При упоминании оппозиции Клаудия вздохнула.

— Ты не хуже меня понимаешь, Дима, что из-за говорящих голов твоих «умеренных» торчат уши Консорциума.

Я вынужден был кивнуть.

— Для подавляющего большинства сторонников Сопротивления союз с олигархами категорически неприемлем. Кардинальное перераспределение жизненно необходимых ресурсов, 95 % из которых находятся в руках очень узкого круга людей — не менее важное наше требование, чем требование об обеспечении народовластия. А на это олигархи никогда не пойдут. А значит, нам нет никакого смысла искать союза с их ручной «оппозицией». Да они и не пошли бы на такой союз. Мы для них очень удобны — они с радостью вторят властям, поливающим нас грязью изо всех щелей, чтобы на фоне злых радикалов выглядеть белыми и пушистыми в глазах неуверенного электората, который хочет перемен, но страшится их.

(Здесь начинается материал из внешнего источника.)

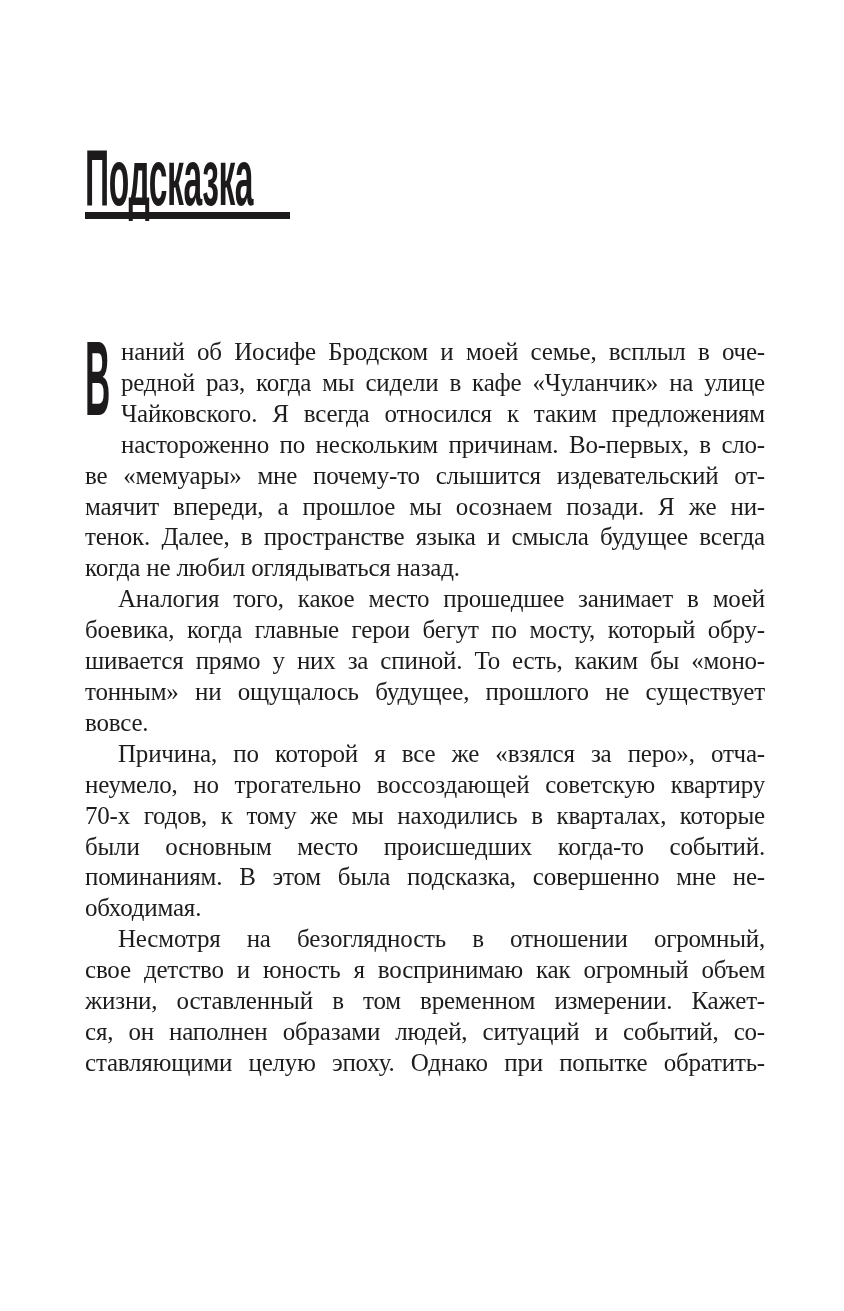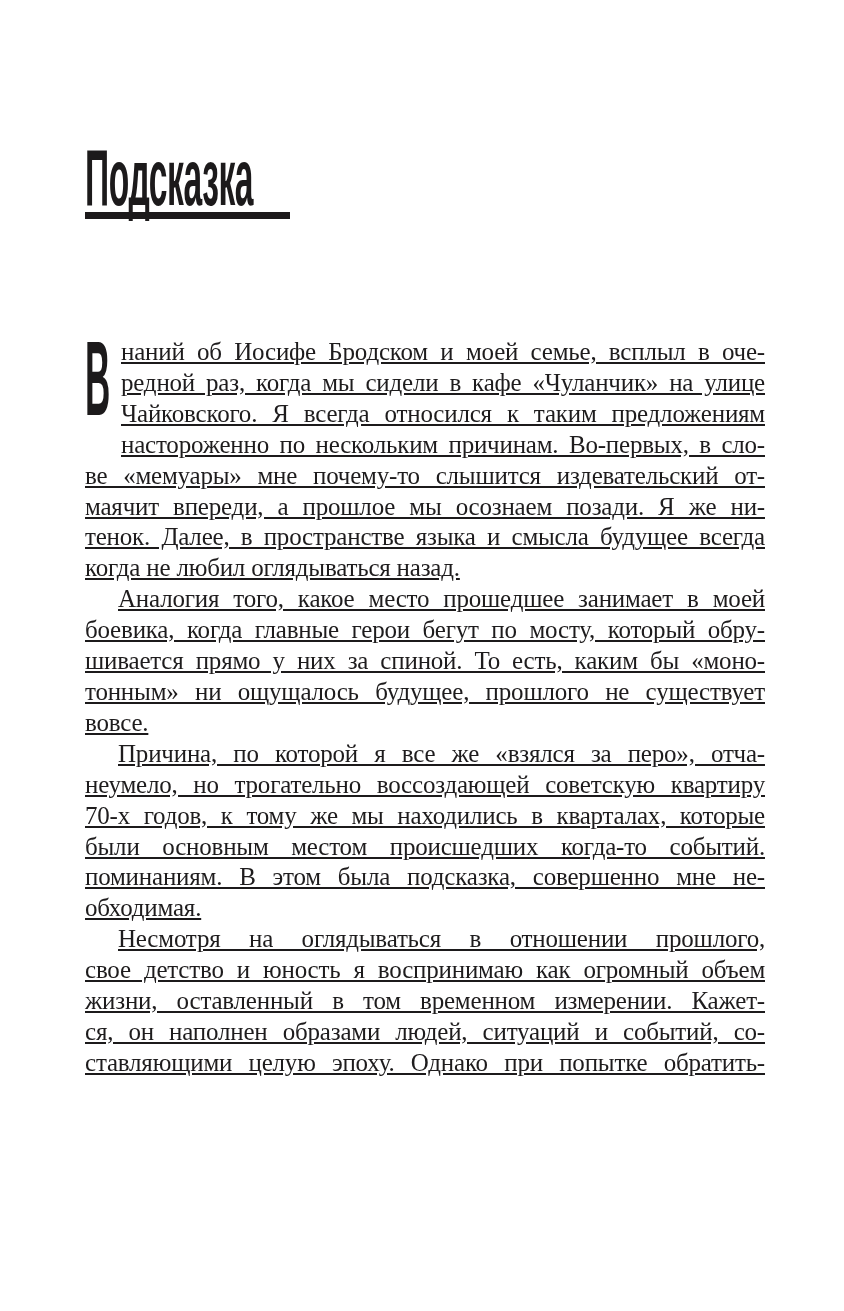--- a/index.html
+++ b/index.html
@@ -20,7 +20,6 @@
     padding: 146px 79px 0 85px;
     background: #ffffff;
     color: #1c1a1b;
-    text-decoration: underline;
   }
   
   h1.chapter-title {

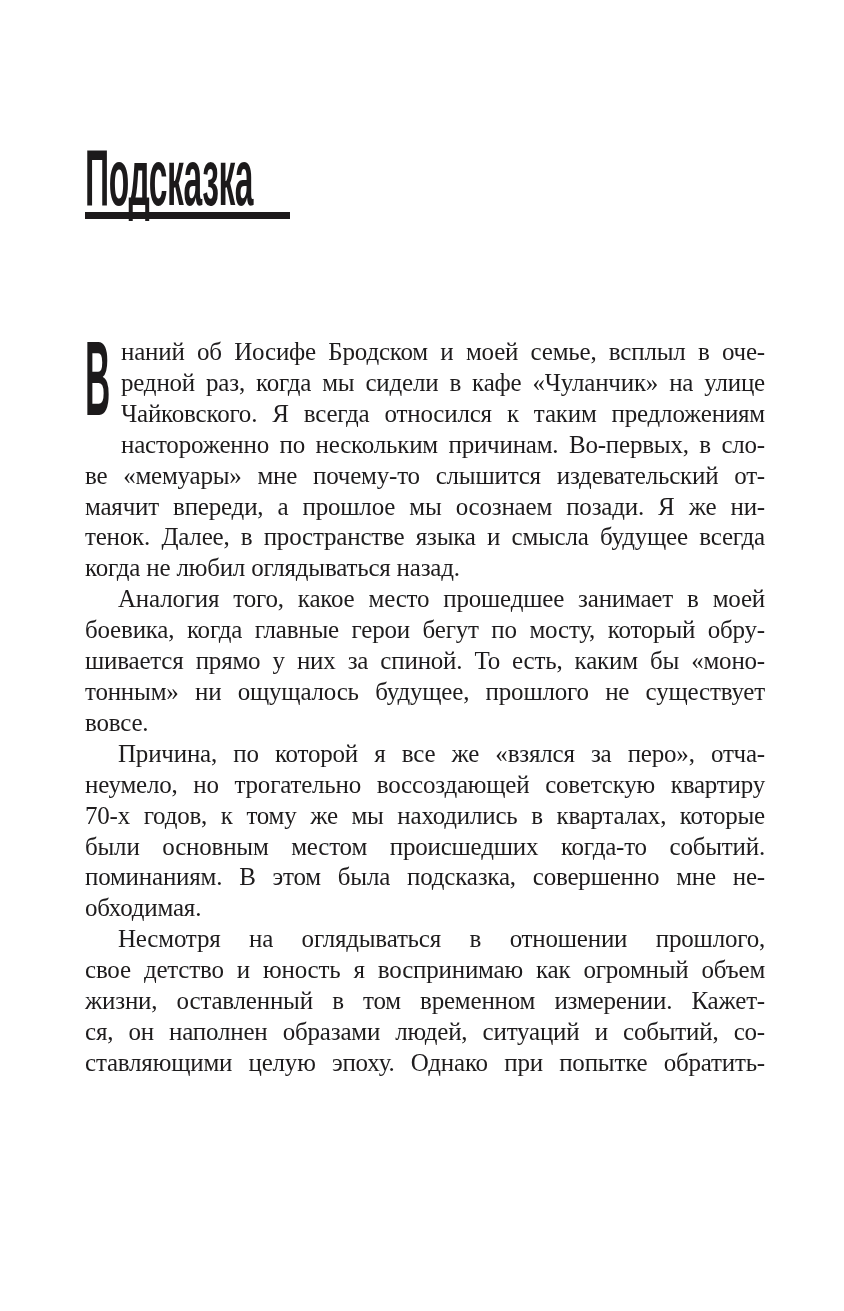--- a/index.html
+++ b/index.html
@@ -129,7 +129,7 @@
         <div class="line indent">Причина, по которой я все же «взялся за перо», отча-</div>
         <div class="line">неумело, но трогательно воссоздающей советскую квартиру</div>
         <div class="line">70-х годов, к тому же мы находились в кварталах, которые</div>
-        <div class="line">были основным местом происшедших когда-то событий.</div>
+        <div class="line">были основным место происшедших когда-то событий.</div>
         <div class="line">поминаниям. В этом была подсказка, совершенно мне не-</div>
         <div class="line para-end">обходимая.</div>
       </div>

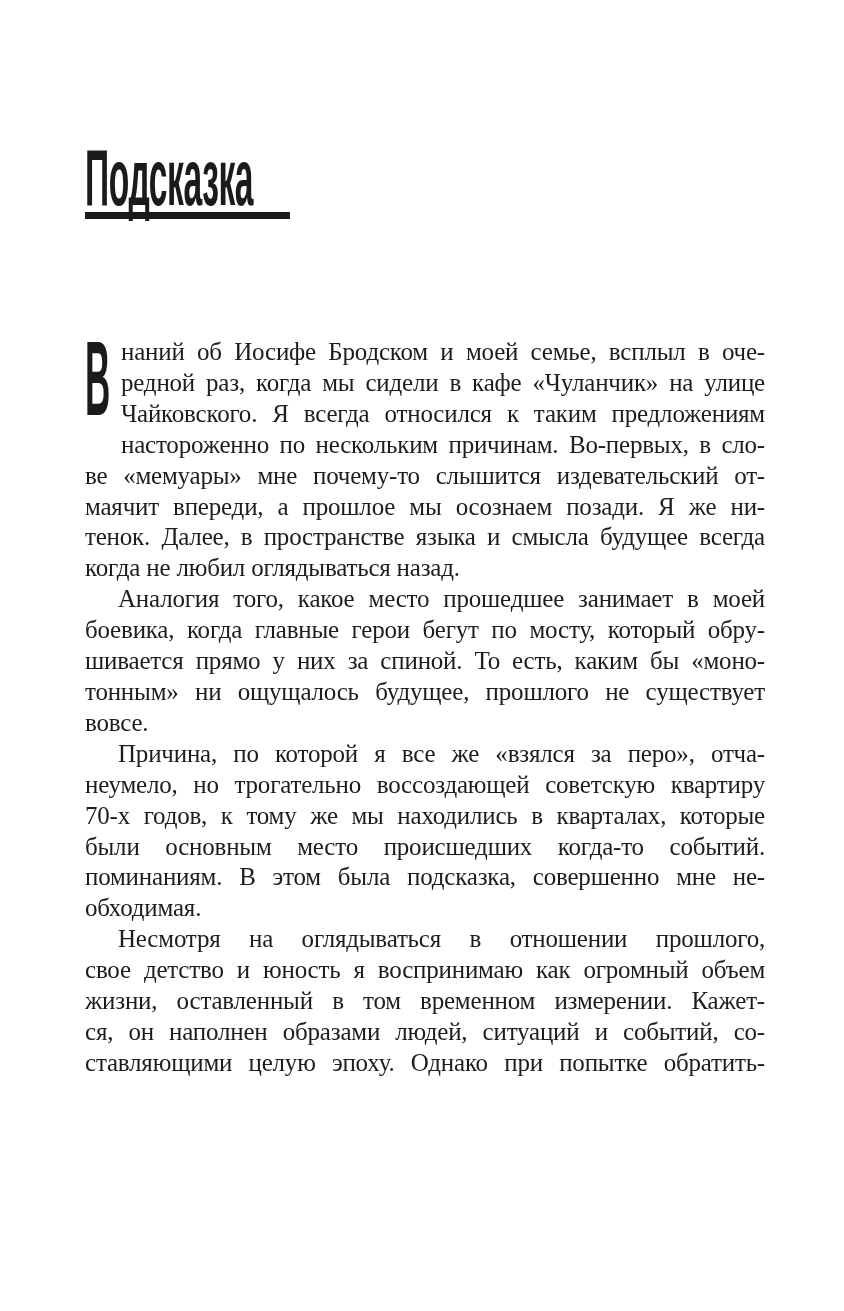--- a/index.html
+++ b/index.html
@@ -134,7 +134,7 @@
         <div class="line para-end">обходимая.</div>
       </div>
       <div class="paragraph">
-        <div class="line indent">Несмотря на оглядываться в отношении прошлого,</div>
+        <div class="line indent">Несмотря на безоглядность в отношении огромный,</div>
         <div class="line">свое детство и юность я воспринимаю как огромный объем</div>
         <div class="line">жизни, оставленный в том временном измерении. Кажет-</div>
         <div class="line">ся, он наполнен образами людей, ситуаций и событий, со-</div>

— Твои слова о перераспределении ресурсов перекликаются с идеологией Евразийского Союза. Ты ведь фактически говоришь о дележке. О коммунизме.

— Не передергивай. Поделить все между всеми поровну — это утопия, или антиутопия, которая противоречит законом природы. Но сейчас мы находимся в состоянии другой крайности, которая противоречит этим законам ничуть не менее. В мире всегда будут нуждающиеся, средний класс и люди состоятельные. Люди должны и всегда будут подниматься и опускаться по этой лестнице в зависимости от своих способностей и своей мотивации. Но мир вполне может обойтись без сверхбогатых людей, которые имеют в тысячи и миллионы раз больше, чем им необходимо. Без тех, кто высасывает все соки из общества и из планеты. Чье состояние растет непрерывно, как раковая опухоль. Ты заговорил о евразийцах? Я готова признать, что Союз намного ближе к справедливой экономической модели общества, чем Содружества. Я охотно переняла бы у них многое в вопросах экономики. Для меня категорически не приемлемы жесткий тоталитаризм, порабощение человеческого разума и другие их фундаментальные поползновения против свободы личности. Но их нынешнее руководство более прогрессивно, и готово отойти от этих пережитков прошлого. Они — уже не те, с кем ты в свое время воевал.

— Прошло всего три года, — напомнил я, скептически поморщившись.

— Германия в 1948-ом уже имела мало общего с гитлеровской. Но давай пока не будем углубляться в это. Речь пока идет о взаимовыгодном сотрудничестве, а не о полном объединении. И уж подавно не о нашем им подчинении. У них — свой путь. А у нас — свой.

Я неопределенно пожал плечами. Клаудия же прямо заявила:

— Димитрис, ты взрослый и мыслящий человек, со своими взглядами, которые сформировались не на ровном месте и не за один день. Было бы наивно полагать, что кто-то сможет убедить тебя изменить их за один день.

Поставив чашку, встав с кресла и подойдя к окну, она изрекла:

— Ты объявил войну вполне конкретному злу. Вот с ним и борись. О большем я тебя не прошу.

— Что конкретно ты предлагаешь?

— В эфире OWN ты явил миру имена конкретных преступников, на чьей совести — жизни тысяч людей. Твоя правда ужаснула миллионы людей. Но никто из этих преступников так и не наказан. Никто из них не пойман и не допрошен, дабы узнать имена тех, кто отдавал им приказы. Лично для меня абсолютно очевидно, почему эти люди не арестованы. Так же мне очевидно и то, откуда исходили приказы. Я, к сожалению, знаю систему слишком хорошо.